● What you need to do: If a line in the data below contains the word "iPad", copy it out.

● Information provided:

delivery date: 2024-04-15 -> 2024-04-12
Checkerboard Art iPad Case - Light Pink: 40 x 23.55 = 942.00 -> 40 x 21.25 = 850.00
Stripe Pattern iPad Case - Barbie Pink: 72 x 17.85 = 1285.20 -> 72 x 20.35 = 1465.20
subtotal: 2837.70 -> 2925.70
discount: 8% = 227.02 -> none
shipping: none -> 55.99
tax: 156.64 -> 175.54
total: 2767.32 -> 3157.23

...

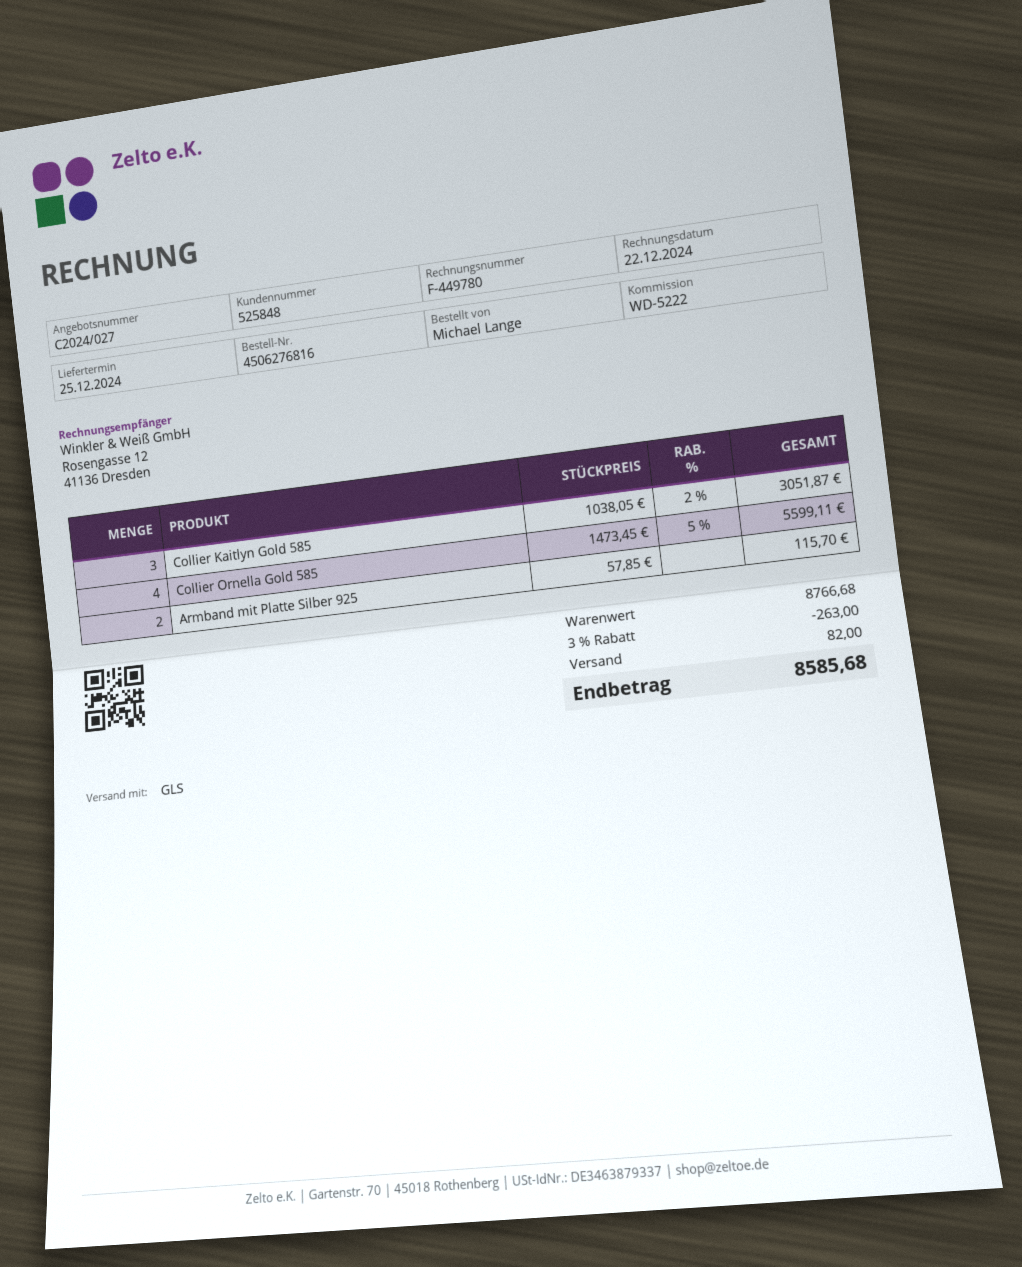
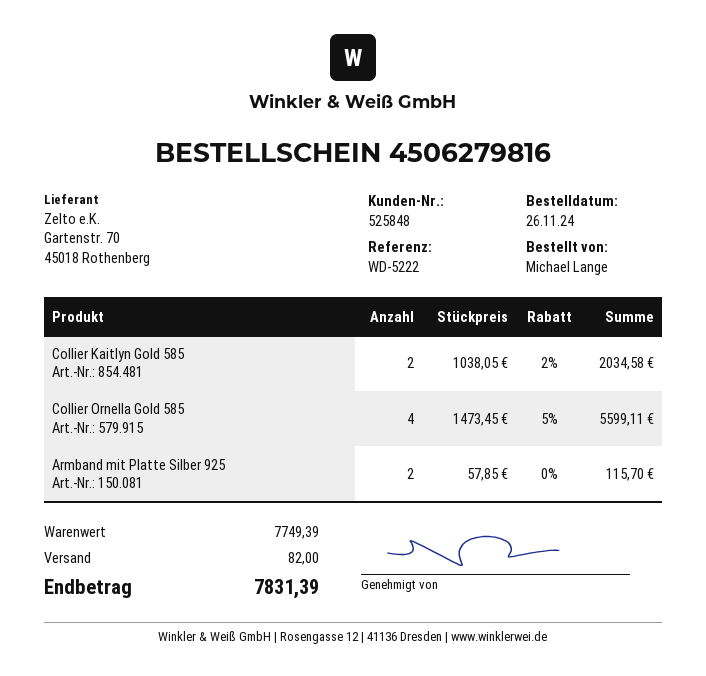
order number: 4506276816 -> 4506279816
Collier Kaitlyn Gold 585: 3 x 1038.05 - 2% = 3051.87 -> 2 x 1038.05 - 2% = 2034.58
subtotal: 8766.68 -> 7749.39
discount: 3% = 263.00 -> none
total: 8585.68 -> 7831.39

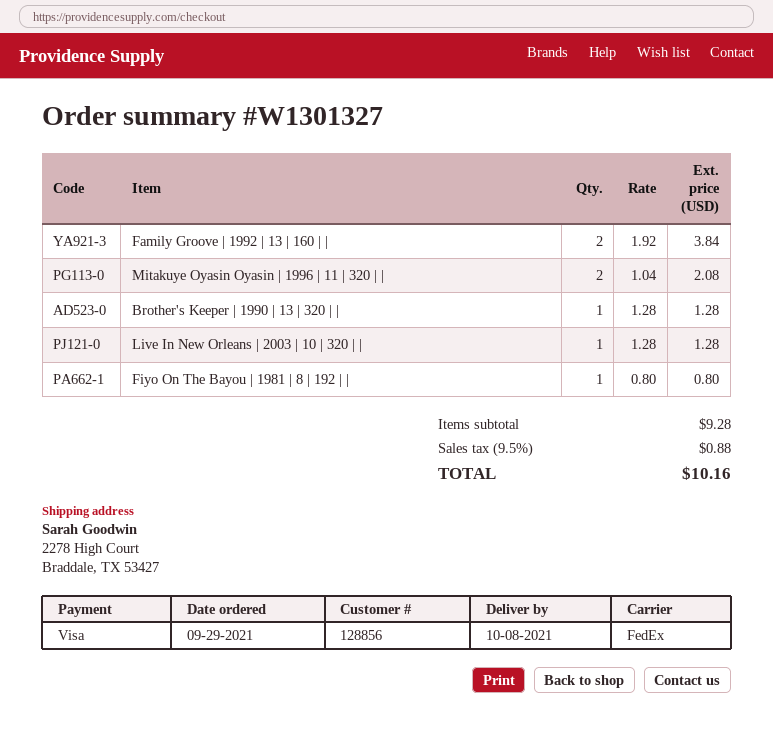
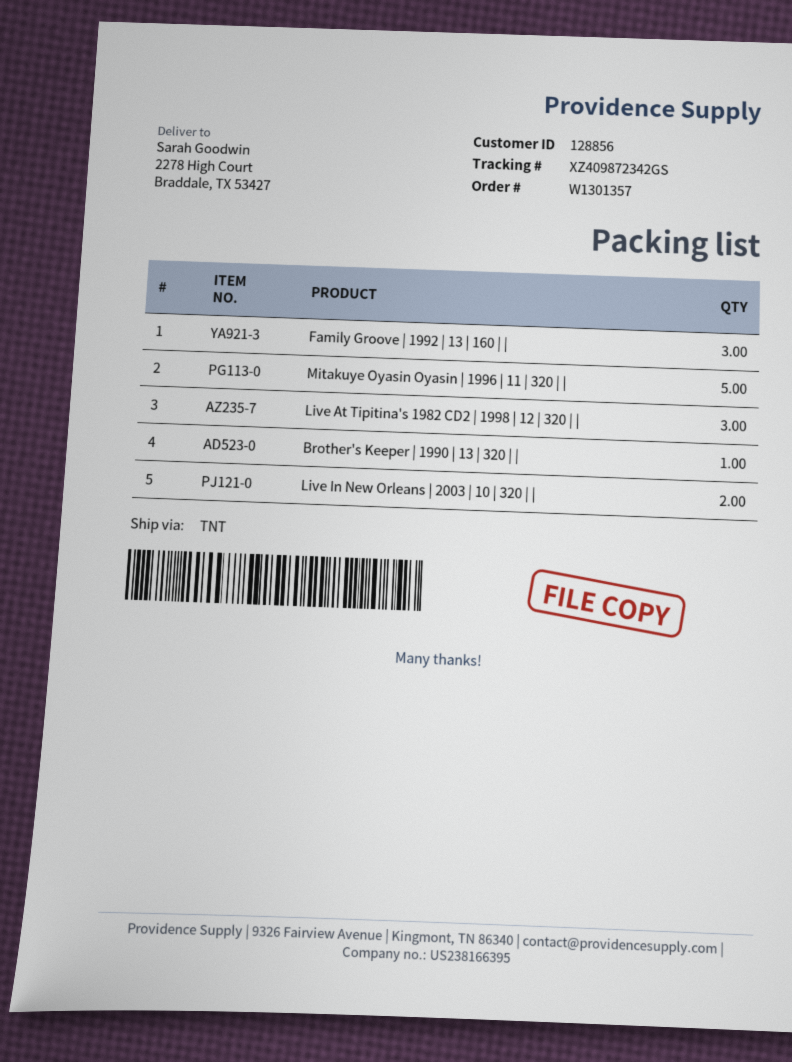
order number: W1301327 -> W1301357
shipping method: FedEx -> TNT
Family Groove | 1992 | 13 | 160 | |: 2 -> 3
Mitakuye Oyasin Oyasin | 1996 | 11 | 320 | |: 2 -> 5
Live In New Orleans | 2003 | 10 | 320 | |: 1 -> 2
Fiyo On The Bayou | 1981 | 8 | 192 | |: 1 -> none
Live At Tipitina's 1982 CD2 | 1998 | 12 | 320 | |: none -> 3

* * *

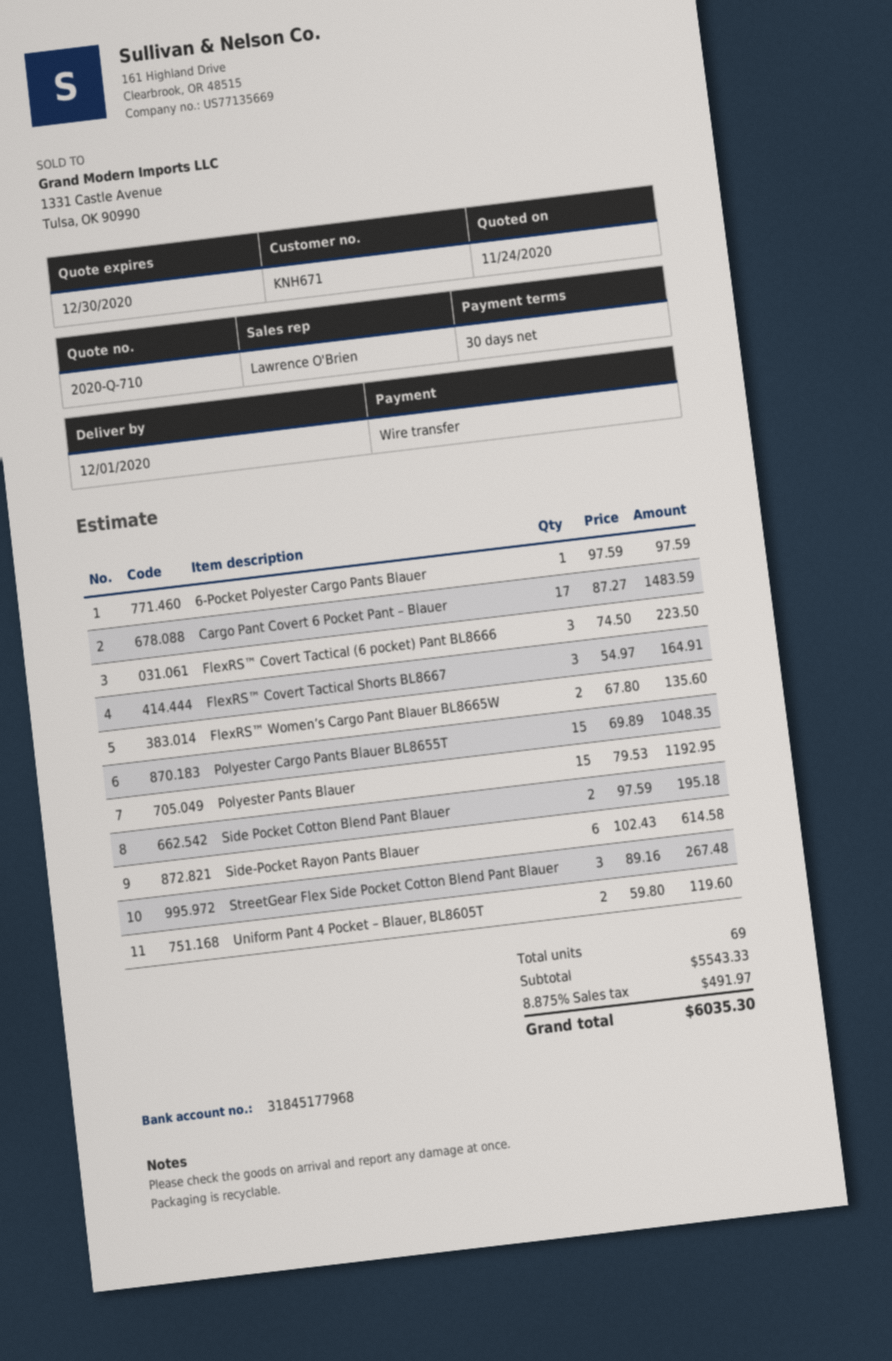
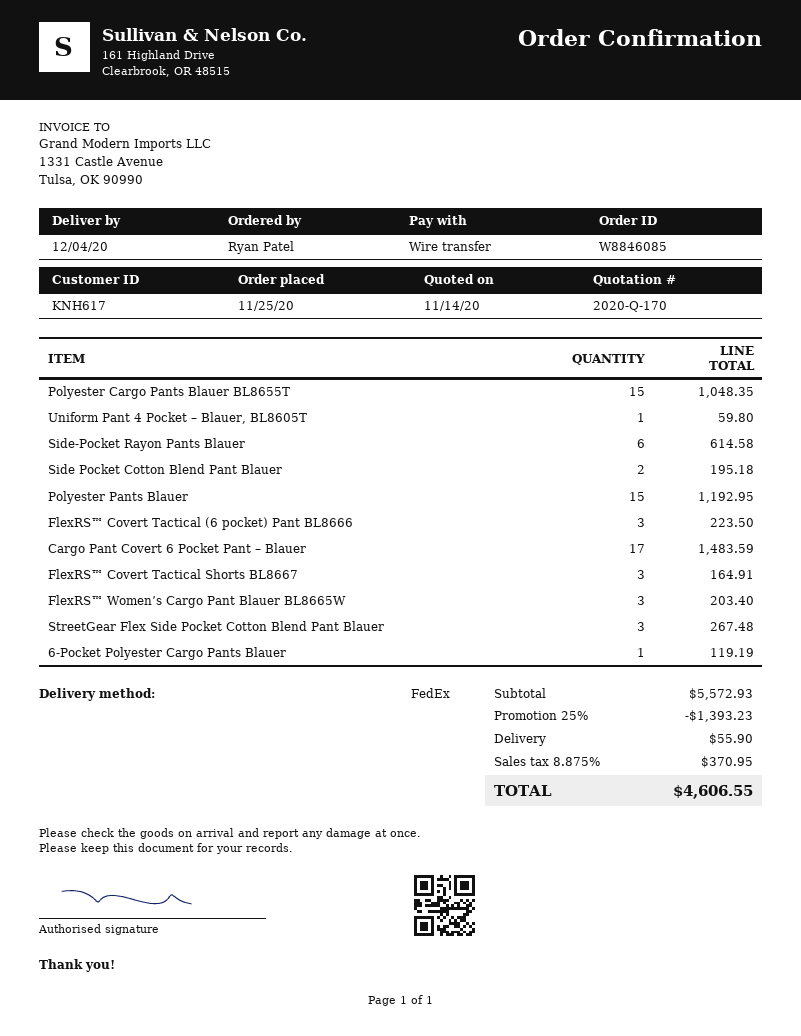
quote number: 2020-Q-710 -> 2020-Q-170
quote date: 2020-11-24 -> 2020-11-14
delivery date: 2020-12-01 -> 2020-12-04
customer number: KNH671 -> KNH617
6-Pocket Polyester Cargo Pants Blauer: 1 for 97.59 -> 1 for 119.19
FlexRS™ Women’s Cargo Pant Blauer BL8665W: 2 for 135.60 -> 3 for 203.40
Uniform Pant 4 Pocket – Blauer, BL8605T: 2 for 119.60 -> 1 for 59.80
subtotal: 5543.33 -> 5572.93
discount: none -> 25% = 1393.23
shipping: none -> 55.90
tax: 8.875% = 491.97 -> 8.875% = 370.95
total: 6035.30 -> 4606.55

● Response to the exercise:
Checkerboard Art iPad Case - Light Pink: 40 x 23.55 = 942.00 -> 40 x 21.25 = 850.00
Stripe Pattern iPad Case - Barbie Pink: 72 x 17.85 = 1285.20 -> 72 x 20.35 = 1465.20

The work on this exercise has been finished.